俺だって、鶴丸が折れたと聞いた時は、それなりに驚いたのだから、これでおあいこだ。
「あんたよく言っていただろう人生には驚きが必要なのさ。予想し得る出来事だけじゃあ、心が先に死んでいくって」
「言っていたな」
「俺にとっての、あんたが言う驚きは鶴丸なんだ。だから、一人で帰ったところで生きながら死ぬようなものならここにずっといても一緒だろ」
「困る」
「何故だ。俺のことが嫌いになったのか?」
「違う。きっと君が俺のことを嫌いになるからだ。頼む、俺のことを嫌いになる前に帰ってくれ」
じゃあな。と、有無を言わさぬ口ぶりに鶴丸が居なくなってしまう。もう二度と会えなくなってしまうのではという焦燥感に駆られた。どうにかして鶴丸を引き留めようと暗闇に向かってがむしゃらに腕を動かす。すると、何かに指先が触れた。掴みやすい棒状のやわらかい何かを握る。そんなに強くにぎったつもりではなかったのに、熟しすぎた果物を握りしめたみたいに指がめりこみ、今度は枝のような硬い芯に行き当たった。そして、ぞわぞわと細長いものが複数、指の間をくすぐりながら、腕を這いあがってくる感覚に襲われる。そこで初めて俺が掴んだものが鶴丸の腕だということに気づいた。蛆がわき、もろくなった皮膚をつきやぶって俺は鶴丸の腕の骨を掴んでいるのだと。
「もしかして痛かったりするのか?」
「痛くはない。もう感覚が無いからな。というか、もっと他に言うことがあるだろう。普通なら蛆が体を這いだした時点でそっちから振りほどくものさ」
「くすぐったいが蛆は死肉しか食わないからな。なんてことない。あんたを逃がす方が嫌だ。それに、鶴丸の肉を食ってるんだから、鶴丸みたいなもんだろう」
「いいや、蛆は俺じゃない。君の身体を俺以外の生き物が触れていると腹が立ってくるな。頼むから、この手を離して蛆を振り払ってくれないか」
「俺は、あんただと思うと愛しさすら覚えてきたというのに」
「頼む」
「わかった。その代わり逃げるなよ」
「あぁ、逃げないと誓おう。その代わり念入りに払い落とすんだぞ」
「これでいいか?」
聞いてから、この暗闇では見えないのではと思い出したが「まだ、袖口についてる」だの返ってくるあたり、もしかしたら見えてないのは俺の方だけなのかもしれない。

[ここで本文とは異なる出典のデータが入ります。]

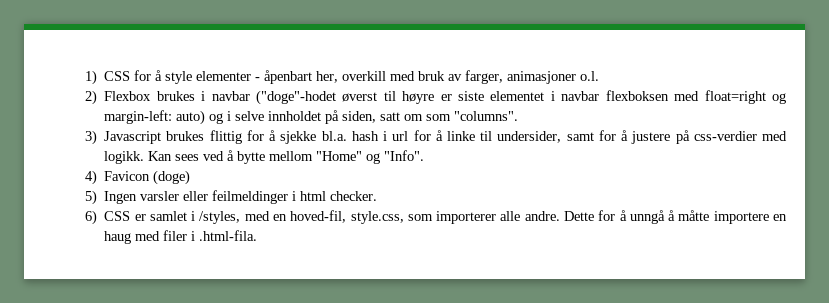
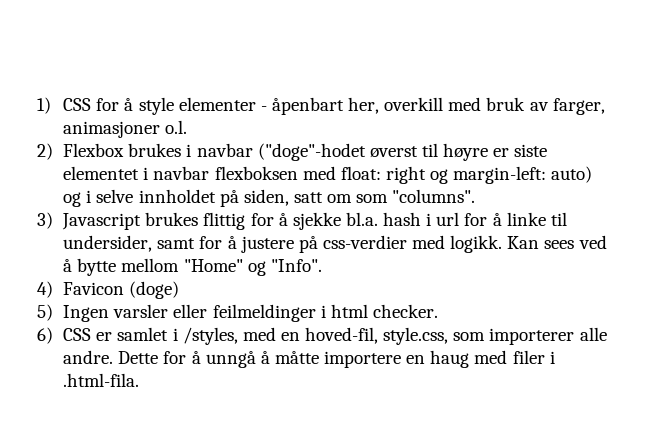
- 2) Flexbox brukes i navbar ("doge"-hodet øverst til høyre er siste elementet i navbar flexboksen med float=right og margin-left: auto) og i selve innholdet på siden, satt om som "columns".
+ 2) Flexbox brukes i navbar ("doge"-hodet øverst til høyre er siste elementet i navbar flexboksen med float: right og margin-left: auto) og i selve innholdet på siden, satt om som "columns".

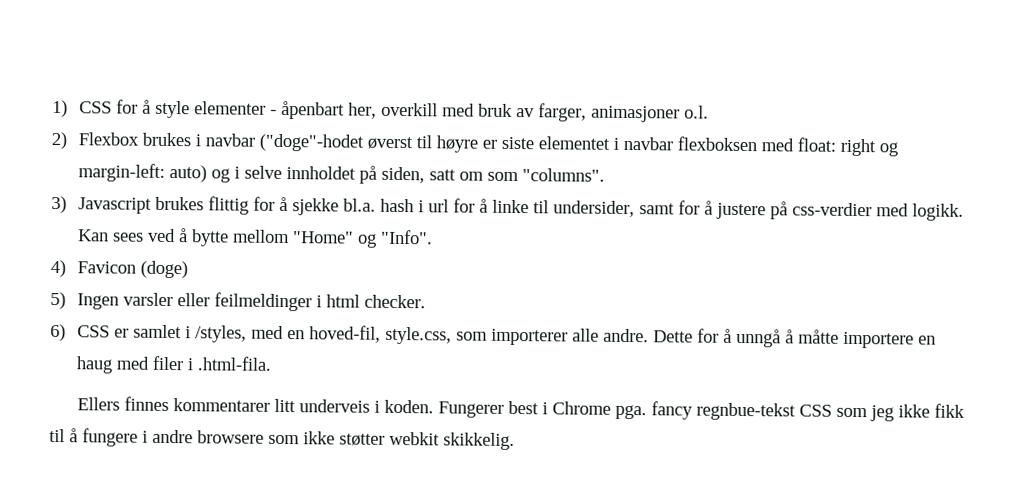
+ Ellers finnes kommentarer litt underveis i koden. Fungerer best i Chrome pga. fancy regnbue-tekst CSS som jeg ikke fikk til å fungere i andre browsere som ikke støtter webkit skikkelig.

「ところで、もしかして君は、俺の容姿を重要視していないのか?」
「なんだ唐突に」
「今の今まで、俺の見目が良いから君は俺を好きになってくれたと思っていたんだ」
「それもひとつにはあった」
「ほら、やはり」
「あくまでもたくさんあるうちのひとつだ。鶴丸だと思えば、鶴丸の外見が好みのひとつにもなるだろう。あんたは俺の見た目が変わったら俺のことを嫌いになるか?」
「そんなわけ!」
「俺も同じだ。なんなら、あんたの顔に口づけでもして証明してみせようか」
「なっ、君! 俺が折れてから急に熱烈になるのは卑怯だぞ」
言葉だけでも動揺しているのが伝わってくる鶴丸の姿が見えないのは、やはり残念だ。
「こんなことになるならもっと素直でいればよかったと思っただけだ。なぁ、もう一度、チャンスをくれないか、鶴丸」
「……仕方ない。黄泉の国を治める神に頼んでみるか」
「本当か?!」
「あぁ、一緒に帰ろう」
「嬉しい。あんたにキスしたい気分だ!」
「それはやめよう。君の口の中に蛆が入った日には、何度たたきつぶしても許せそうにないからな」
こうして二人は仲睦まじく黄泉平坂を上って帰っていったのだった。